▸ **Work order**
Using the listing below, select the lines with the word "Industries" and copy them.

━━━━

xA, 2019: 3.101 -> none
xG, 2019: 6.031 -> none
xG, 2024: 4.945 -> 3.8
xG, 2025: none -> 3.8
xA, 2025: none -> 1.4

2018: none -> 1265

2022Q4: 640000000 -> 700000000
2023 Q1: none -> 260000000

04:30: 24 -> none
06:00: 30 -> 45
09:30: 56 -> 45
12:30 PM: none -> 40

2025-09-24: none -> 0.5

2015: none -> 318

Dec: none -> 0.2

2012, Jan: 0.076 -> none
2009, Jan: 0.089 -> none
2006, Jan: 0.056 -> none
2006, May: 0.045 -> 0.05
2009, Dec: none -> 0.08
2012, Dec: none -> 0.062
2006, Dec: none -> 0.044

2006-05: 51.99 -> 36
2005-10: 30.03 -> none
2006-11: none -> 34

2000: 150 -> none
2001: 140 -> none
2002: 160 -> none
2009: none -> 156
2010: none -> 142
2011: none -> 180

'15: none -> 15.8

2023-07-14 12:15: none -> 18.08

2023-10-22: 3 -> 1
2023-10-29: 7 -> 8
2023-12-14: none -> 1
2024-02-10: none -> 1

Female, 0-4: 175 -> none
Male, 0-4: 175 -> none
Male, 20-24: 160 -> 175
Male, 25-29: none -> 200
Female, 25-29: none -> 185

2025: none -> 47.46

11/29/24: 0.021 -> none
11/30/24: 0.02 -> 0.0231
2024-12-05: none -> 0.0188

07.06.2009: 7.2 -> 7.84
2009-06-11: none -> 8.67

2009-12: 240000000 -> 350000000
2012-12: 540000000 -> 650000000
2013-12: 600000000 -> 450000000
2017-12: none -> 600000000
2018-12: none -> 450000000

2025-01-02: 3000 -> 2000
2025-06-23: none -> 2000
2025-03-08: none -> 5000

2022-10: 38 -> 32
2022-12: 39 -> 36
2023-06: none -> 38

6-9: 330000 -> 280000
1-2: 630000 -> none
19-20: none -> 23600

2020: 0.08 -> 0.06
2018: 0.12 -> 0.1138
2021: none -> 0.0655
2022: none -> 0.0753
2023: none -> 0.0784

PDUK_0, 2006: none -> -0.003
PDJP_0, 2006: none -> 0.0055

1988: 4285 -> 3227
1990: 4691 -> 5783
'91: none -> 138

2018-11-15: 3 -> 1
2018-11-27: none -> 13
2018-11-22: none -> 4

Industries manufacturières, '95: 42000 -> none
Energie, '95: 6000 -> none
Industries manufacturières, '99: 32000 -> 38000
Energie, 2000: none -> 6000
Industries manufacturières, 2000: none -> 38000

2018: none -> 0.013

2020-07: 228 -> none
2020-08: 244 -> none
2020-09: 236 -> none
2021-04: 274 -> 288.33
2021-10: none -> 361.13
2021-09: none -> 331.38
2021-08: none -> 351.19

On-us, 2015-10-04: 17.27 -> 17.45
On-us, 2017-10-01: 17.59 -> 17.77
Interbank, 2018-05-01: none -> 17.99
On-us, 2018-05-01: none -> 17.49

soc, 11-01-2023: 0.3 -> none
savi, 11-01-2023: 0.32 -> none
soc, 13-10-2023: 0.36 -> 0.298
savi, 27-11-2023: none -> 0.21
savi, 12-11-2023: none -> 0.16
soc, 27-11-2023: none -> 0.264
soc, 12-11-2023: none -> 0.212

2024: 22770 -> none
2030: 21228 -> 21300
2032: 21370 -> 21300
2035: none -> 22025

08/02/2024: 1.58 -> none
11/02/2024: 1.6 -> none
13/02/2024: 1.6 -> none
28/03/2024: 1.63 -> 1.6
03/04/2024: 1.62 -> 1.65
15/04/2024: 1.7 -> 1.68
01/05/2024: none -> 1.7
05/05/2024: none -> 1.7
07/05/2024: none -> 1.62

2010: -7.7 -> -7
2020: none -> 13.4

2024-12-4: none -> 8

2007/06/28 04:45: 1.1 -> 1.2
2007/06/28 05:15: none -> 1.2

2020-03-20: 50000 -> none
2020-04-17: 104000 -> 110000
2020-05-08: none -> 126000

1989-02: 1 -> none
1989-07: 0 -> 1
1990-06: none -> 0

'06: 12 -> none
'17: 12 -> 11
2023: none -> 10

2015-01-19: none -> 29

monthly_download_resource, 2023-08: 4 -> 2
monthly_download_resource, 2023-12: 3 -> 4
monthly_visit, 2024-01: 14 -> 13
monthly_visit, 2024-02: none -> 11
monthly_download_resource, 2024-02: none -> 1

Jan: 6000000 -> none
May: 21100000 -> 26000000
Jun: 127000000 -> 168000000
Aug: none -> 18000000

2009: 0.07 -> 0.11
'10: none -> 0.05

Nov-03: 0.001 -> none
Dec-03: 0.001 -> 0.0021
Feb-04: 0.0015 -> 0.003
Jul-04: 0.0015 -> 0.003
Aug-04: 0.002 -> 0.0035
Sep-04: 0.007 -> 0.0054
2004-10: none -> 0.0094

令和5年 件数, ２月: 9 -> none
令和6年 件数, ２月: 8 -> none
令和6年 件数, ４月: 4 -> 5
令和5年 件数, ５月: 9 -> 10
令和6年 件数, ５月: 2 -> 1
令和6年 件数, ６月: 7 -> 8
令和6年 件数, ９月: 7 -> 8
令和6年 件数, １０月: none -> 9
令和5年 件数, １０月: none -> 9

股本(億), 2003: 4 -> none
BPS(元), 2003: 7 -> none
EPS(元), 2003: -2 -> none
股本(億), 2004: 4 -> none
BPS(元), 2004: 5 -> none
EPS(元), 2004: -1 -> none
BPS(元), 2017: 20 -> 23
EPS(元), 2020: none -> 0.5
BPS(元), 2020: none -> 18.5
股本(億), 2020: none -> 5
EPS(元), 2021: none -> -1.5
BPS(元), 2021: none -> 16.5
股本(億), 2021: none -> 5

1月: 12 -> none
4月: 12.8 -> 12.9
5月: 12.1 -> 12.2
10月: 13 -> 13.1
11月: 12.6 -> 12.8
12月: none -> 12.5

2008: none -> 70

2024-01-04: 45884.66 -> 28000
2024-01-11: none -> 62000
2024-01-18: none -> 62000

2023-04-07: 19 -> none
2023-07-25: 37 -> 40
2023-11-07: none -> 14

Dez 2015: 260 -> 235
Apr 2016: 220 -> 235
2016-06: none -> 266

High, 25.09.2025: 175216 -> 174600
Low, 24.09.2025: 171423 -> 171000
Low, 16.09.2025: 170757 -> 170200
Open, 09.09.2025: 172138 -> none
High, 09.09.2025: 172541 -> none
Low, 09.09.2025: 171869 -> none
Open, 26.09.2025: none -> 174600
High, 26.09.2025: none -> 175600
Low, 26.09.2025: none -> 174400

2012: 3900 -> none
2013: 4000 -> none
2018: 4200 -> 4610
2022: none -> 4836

━━━━

▸ **Answer section**
Industries manufacturières, '95: 42000 -> none
Industries manufacturières, '99: 32000 -> 38000
Industries manufacturières, 2000: none -> 38000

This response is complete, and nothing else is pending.